O resultado coloca o estado acima de São Paulo (14,3 anos), Paraná (15,2 anos), Santa Catarina (14,5 anos) e Rio Grande do Sul (12,4 anos) no mesmo indicador. Em relação ao estado gaúcho, a diferença é de 4,7 anos — o Acre avançou cerca de 38% a mais que o Rio Grande do Sul no período.
O levantamento aponta que os maiores ganhos de expectativa de vida no Brasil se concentram nas regiões que apresentavam os piores indicadores há quatro décadas.
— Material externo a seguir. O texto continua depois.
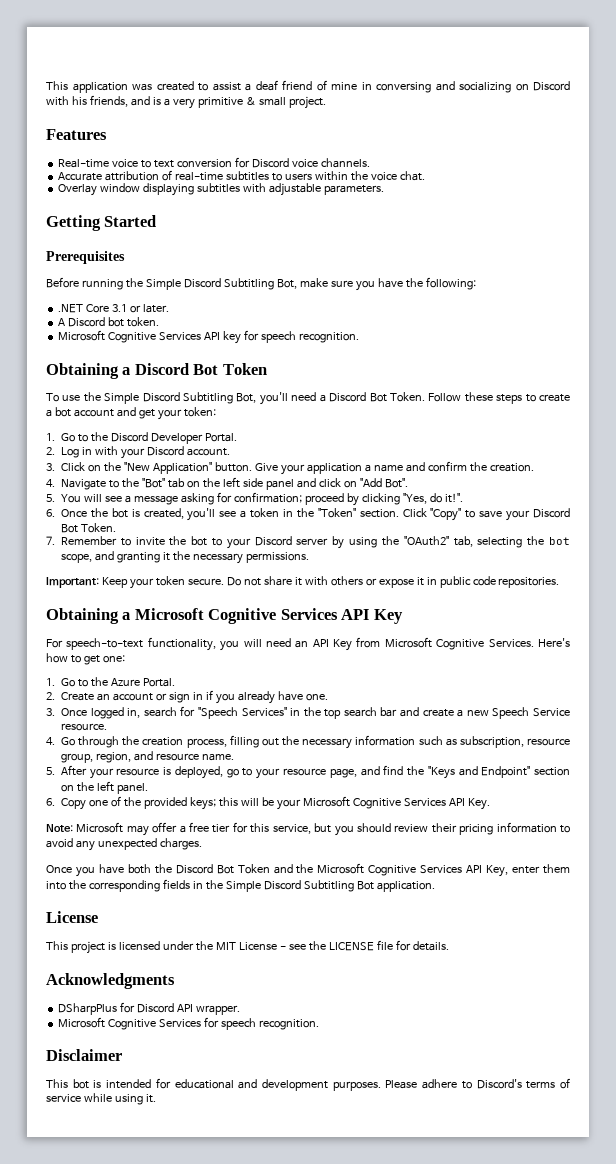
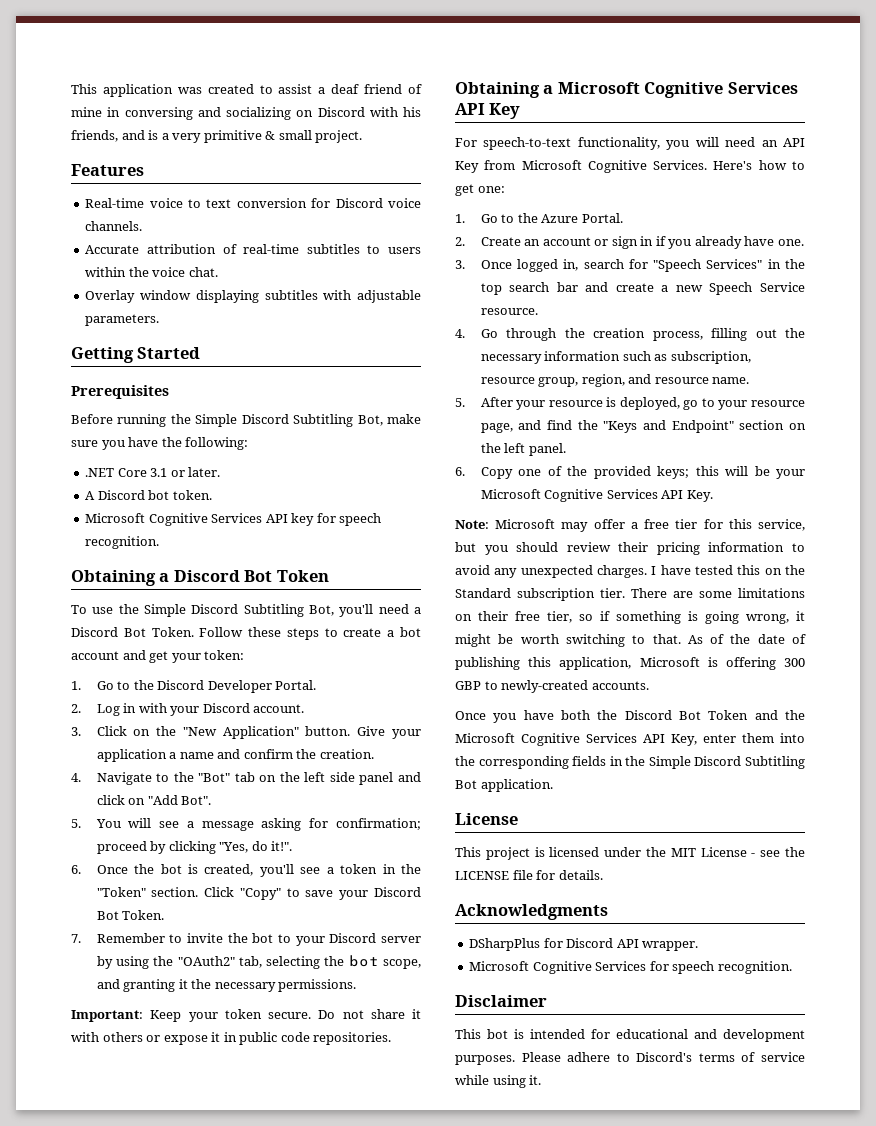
+ I have tested this on the Standard subscription tier. There are some limitations on their free tier, so if something is going wrong, it might be worth switching to that. As of the date of publishing this application, Microsoft is offering 300 GBP to newly-created accounts.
A Paraíba lidera o ranking nacional, com aumento de 22,7 anos, seguida por Rio Grande do Norte (22,3 anos), Pernambuco (22,0 anos), Alagoas (21,7 anos), Piauí (21,4 anos), Ceará (21,3 anos), Maranhão (21,1 anos) e Pará (21,3 anos).
O Acre não integra o grupo dos dez maiores crescimentos do país, mas aparece entre os estados do Norte com evolução significativa. O desempenho acreano fica abaixo de Amazonas (18,2 anos) e Roraima (18,0 anos), mas acima de Rondônia (17,9 anos), segundo os dados divulgados.
Os números indicam redução das desigualdades regionais nos indicadores de saúde, tendência observada em todo o território nacional ao longo das últimas quatro décadas.